Sironi was the object of violent attacks and he defended with passionate articles the line of thinking of the “Novecento” movement. Contrary to what is often stated though, Sironi was not forced to resign from the daily “Il Popolo d’Italia” (and in fact he continued to contribute to the newspaper’s monthly supplement “Rivista Illustrata del Popolo d’Italia” (The Illustrated Magazine of the Popolo d’Italia); nor he ever lost Mussolini’s personal appreciation. The anecdote relayed by Ojetti, who said that the dictator, in 1933, criticized the “big hands” and the “big feet,” in Sironi’s drawings, finally blurting out: “Sironi’s an idiot” is dubiously trustworthy and, in any case, it should be put back into perspective.
Mussolini, as late as in the years of the Republic of Salò, wrote: “The art of Sironi was the background against which I built my revolution.” Even Sironi’s failure to participate in the 1934 Venice Biennale, which has been often attributed to his controversy with Farinacci, had different causes, as we will examine later.
In 1939 Sironi also planned the execution of the sculptures for the Danteum (an envisioned, but never built monument to Dante Alighieri), designed by the design group directed by Giuseppe Terragni; and between 1939 and 1942 he collaborated again with Giovanni Muzio to the completion of the Palace of the Popolo d’Italia, executing the decorations for the facade and for a few internal spaces, contributing also to the architectural design.
It was a commitment without respite, with unforgiving deadlines that compromised even his health but did not completely satisfy his creative tension, which was frustrated not only by the envy of his colleagues but also by the incomprehension of the critics.
About the 1937 bas-reliefs for Paris, for example, Sironi wrote:
“Mine is a modest effort; just a feeble germ of what my contribution could be if the aforementioned bullies were bumped off, as they deserve and they are not, instead of being alive.”
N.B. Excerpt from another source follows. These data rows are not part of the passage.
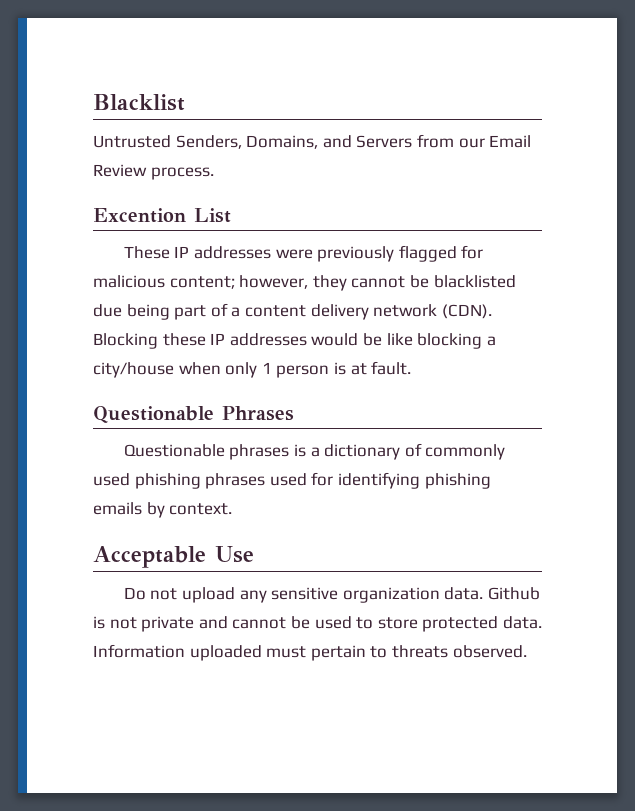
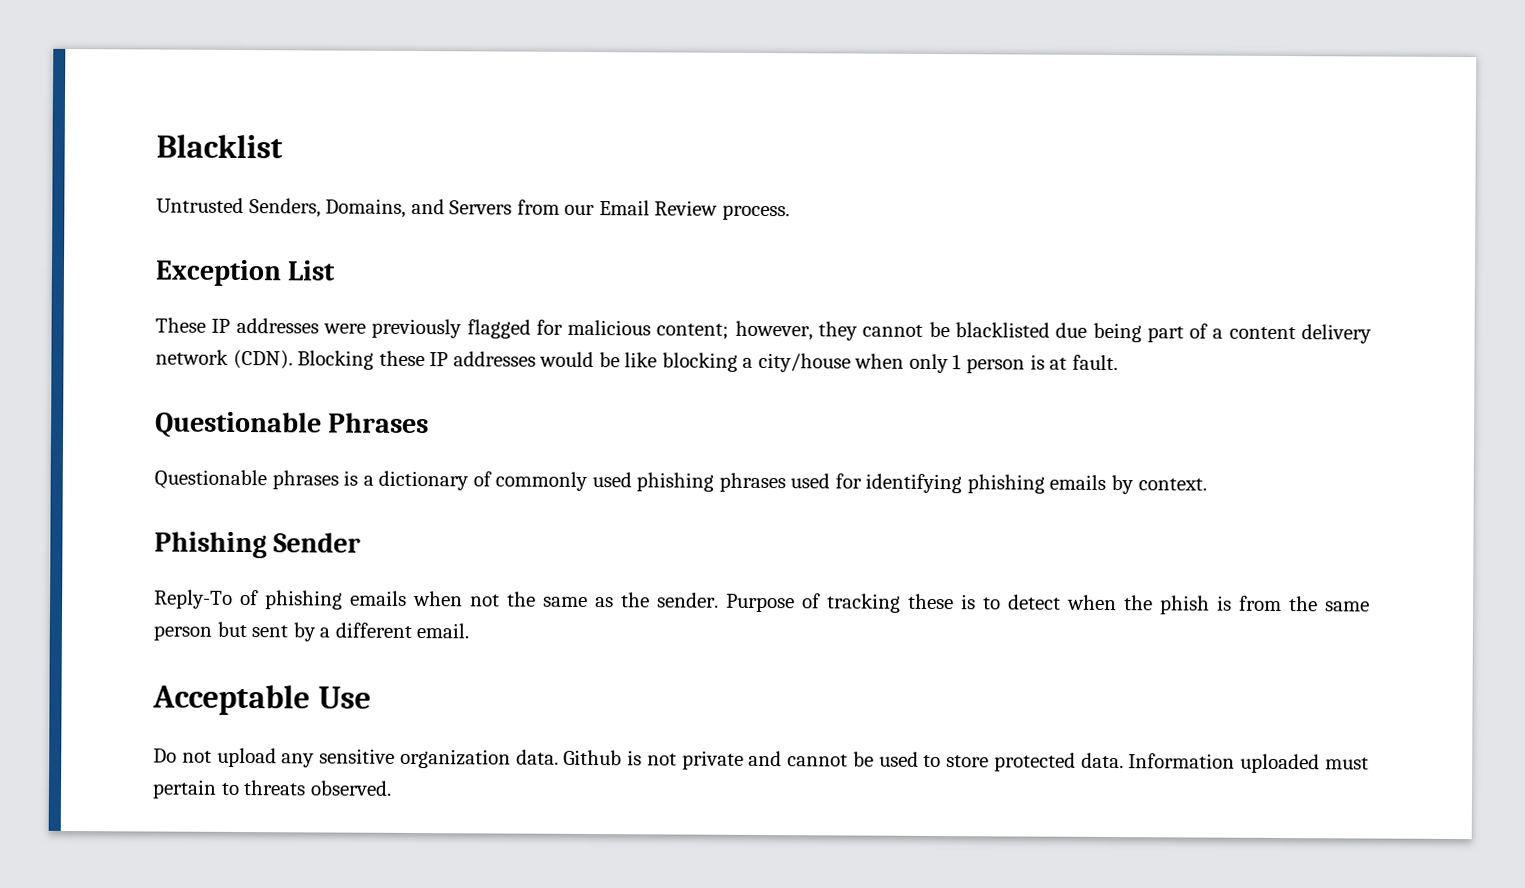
[93,208,186,223] Excention -> [155,259,282,287] Exception
(233, 509) none -> [154,531,362,559] [154,589,1370,615] [153,621,470,642] // Phishing Sender // Reply-To of phishing emails when not the same as the sender. Purpose of tracking these is to detect when the phish is from the same person but sent by a different email.

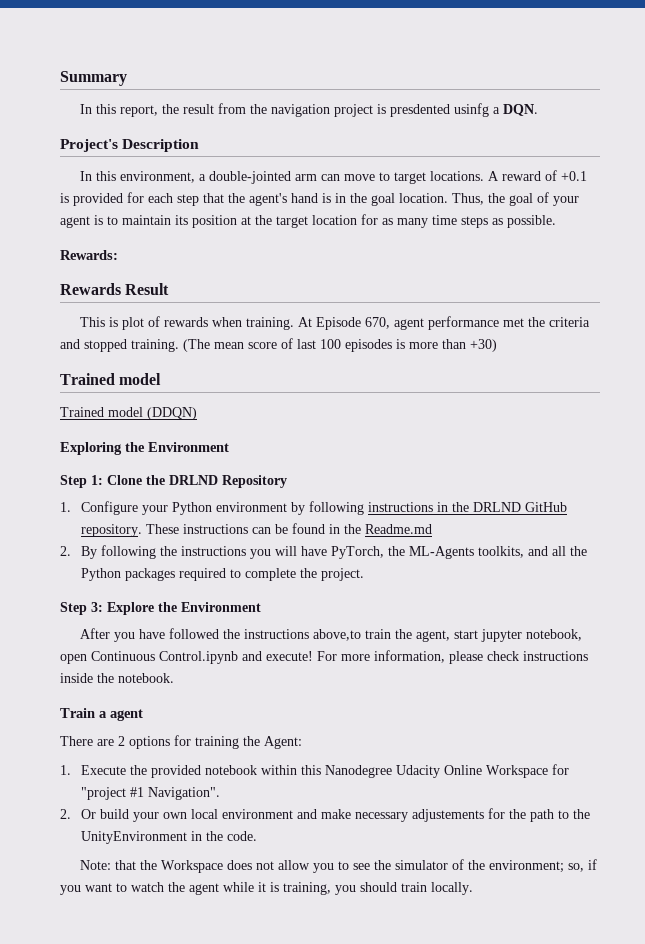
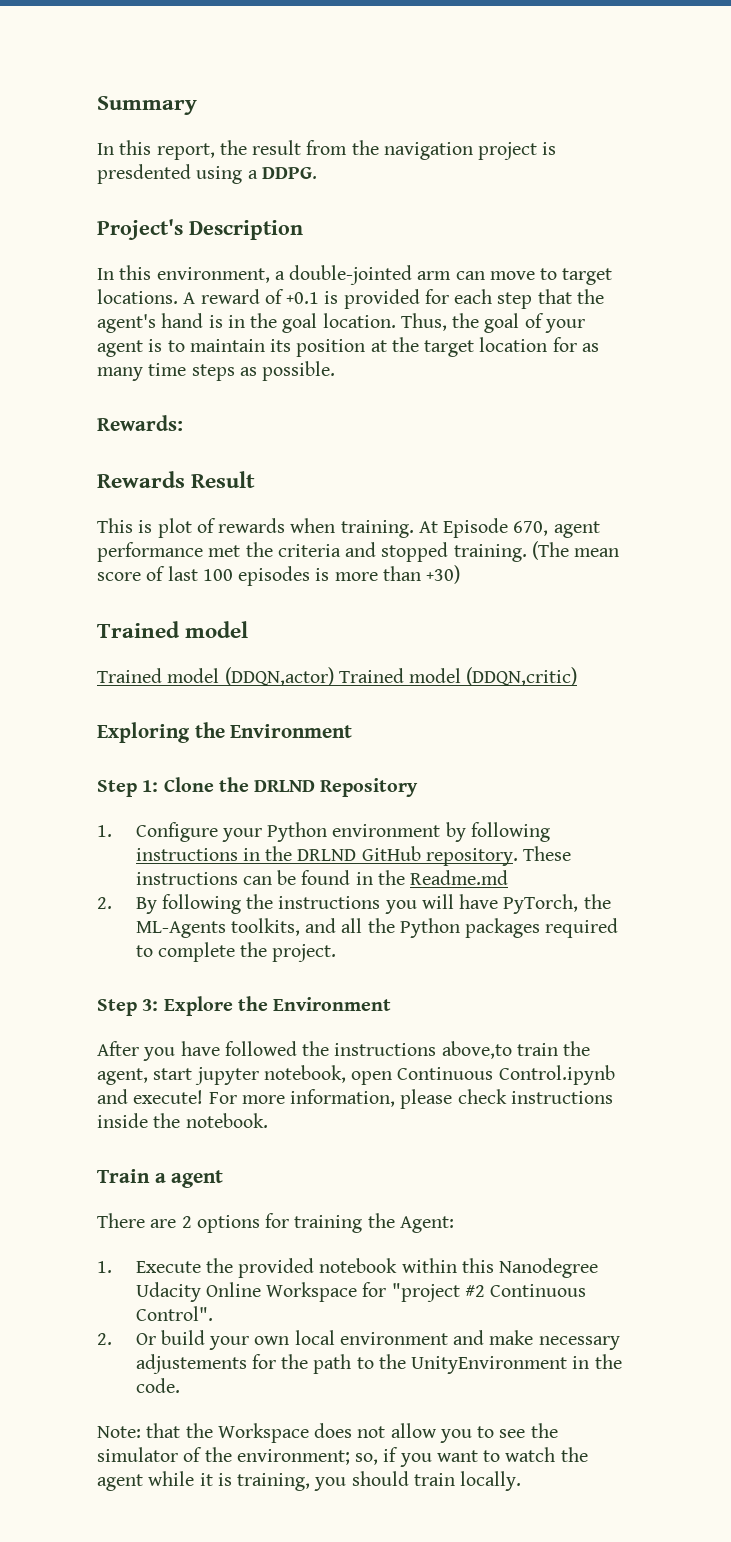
[454,103,539,117] usinfg a DQN. -> [196,166,317,184] using a DDPG.
[147,407,197,420] (DDQN) -> [224,667,578,686] (DDQN,actor) Trained model (DDQN,critic)
[130,787,221,800] #1 Navigation". -> [464,1284,587,1297] [135,1306,213,1321] #2 Continuous Control".

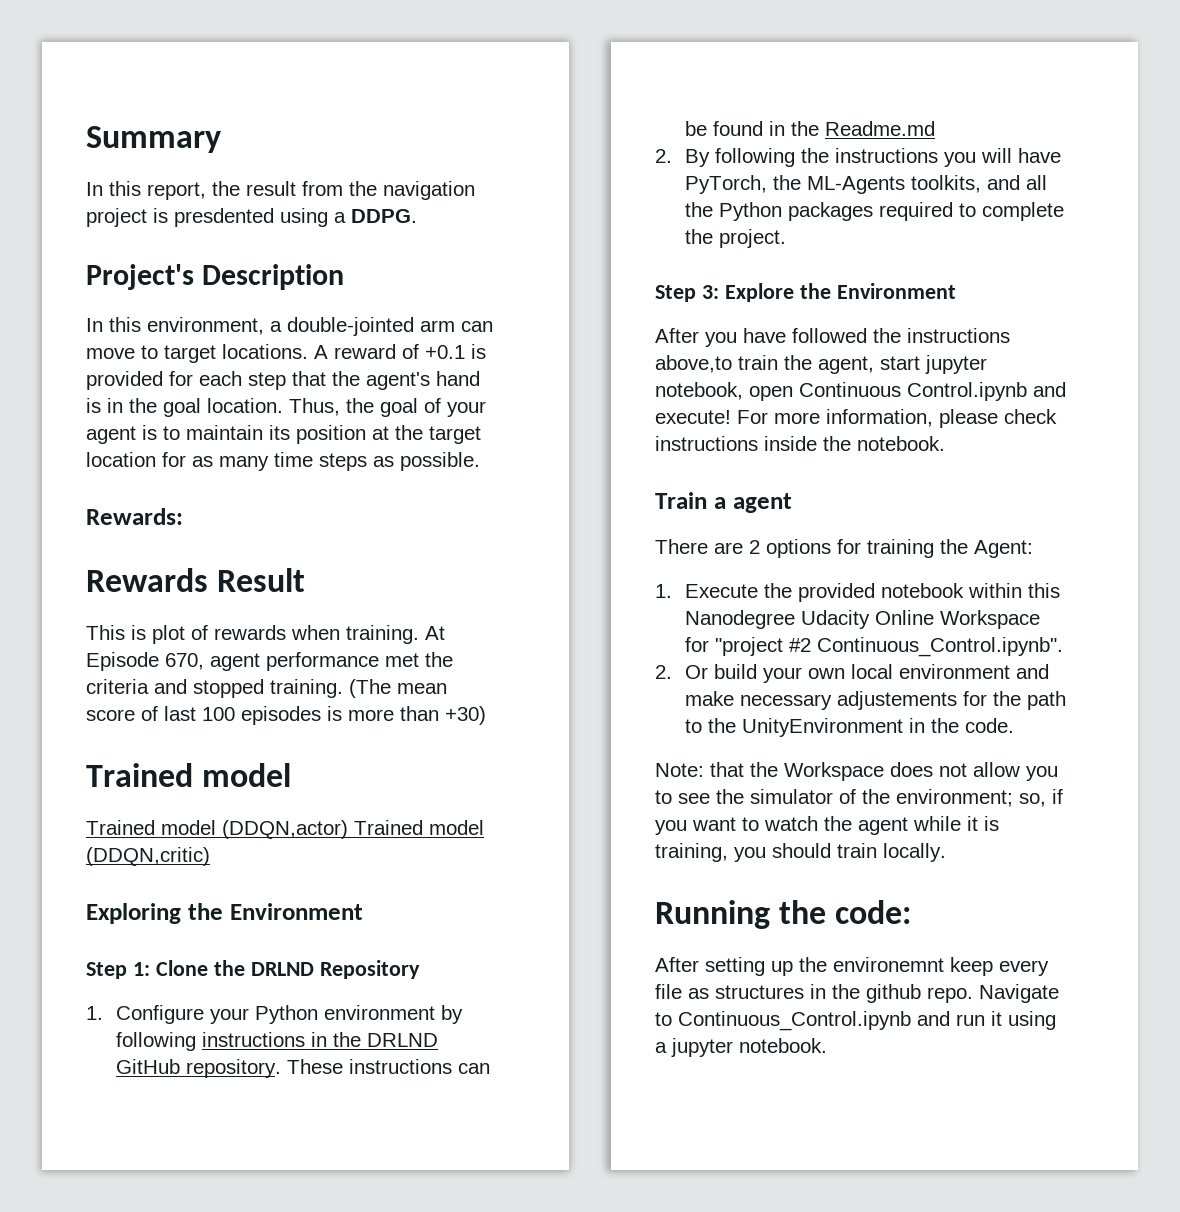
[490,1284,587,1297] [135,1306,213,1321] Continuous Control". -> [816,637,1063,657] Continuous_Control.ipynb".
(522, 1481) none -> [655,900,912,929] [655,957,1049,976] [655,984,1059,1003] [655,1011,1056,1031] [655,1038,827,1057] // Running the code: // After setting up the environemnt keep every file as structures in the github repo. Navigate to Continuous_Control.ipynb and run it using a jupyter notebook.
In the course of that decade, Sironi had radically cut down his participation to the art exhibits, although he held two important personal shows at the Galleria Milano in 1931 and 1934. A symptom of his disinterest was a little known episode: Sironi was invited to the 1934 Venice Biennale. He had pledged to show never-seen-before work, but he failed to send any painting, ignoring the ever-more-frantic telegrams from the curator of the exhibit, Maraini, who was urging him, halfway between begging and threatening him, and who, five days before the final coat of paint, declared himself “sorry to have to dispose differently of the space that had been reserved for you until now.”    
By that time, the war was raging. Notwithstanding the fact that Sironi had guessed early on how the war would end, (in November of 1942, he had written to Mussolini himself: “May God save You, and with You all of us.”) he gave his support to the Italian Social Republic, following the evolution of the events with increasing anguish.
On a sheet of paper, written in 1944-1945, that was found in his studio, we read: “Every day is an enormous effort to go on, to resist with this heart crushed by the enormous fatigue to exist...There is nobody here close to me; just more atrocious loneliness, as always...In some moments, I still delude myself. Then the horrid and gloomy wind starts blowing anew...Everything fell apart in the last few months, everything. There’s nothing left but rubbles and fear.”
And in a 1945 or 1946 letter he wrote: “But what came later was even more lugubrious...I saw things that even my bitter philosophy wouldn’t have allowed me to imagine. I saw the atrocity of life and the bestiality of human nature.”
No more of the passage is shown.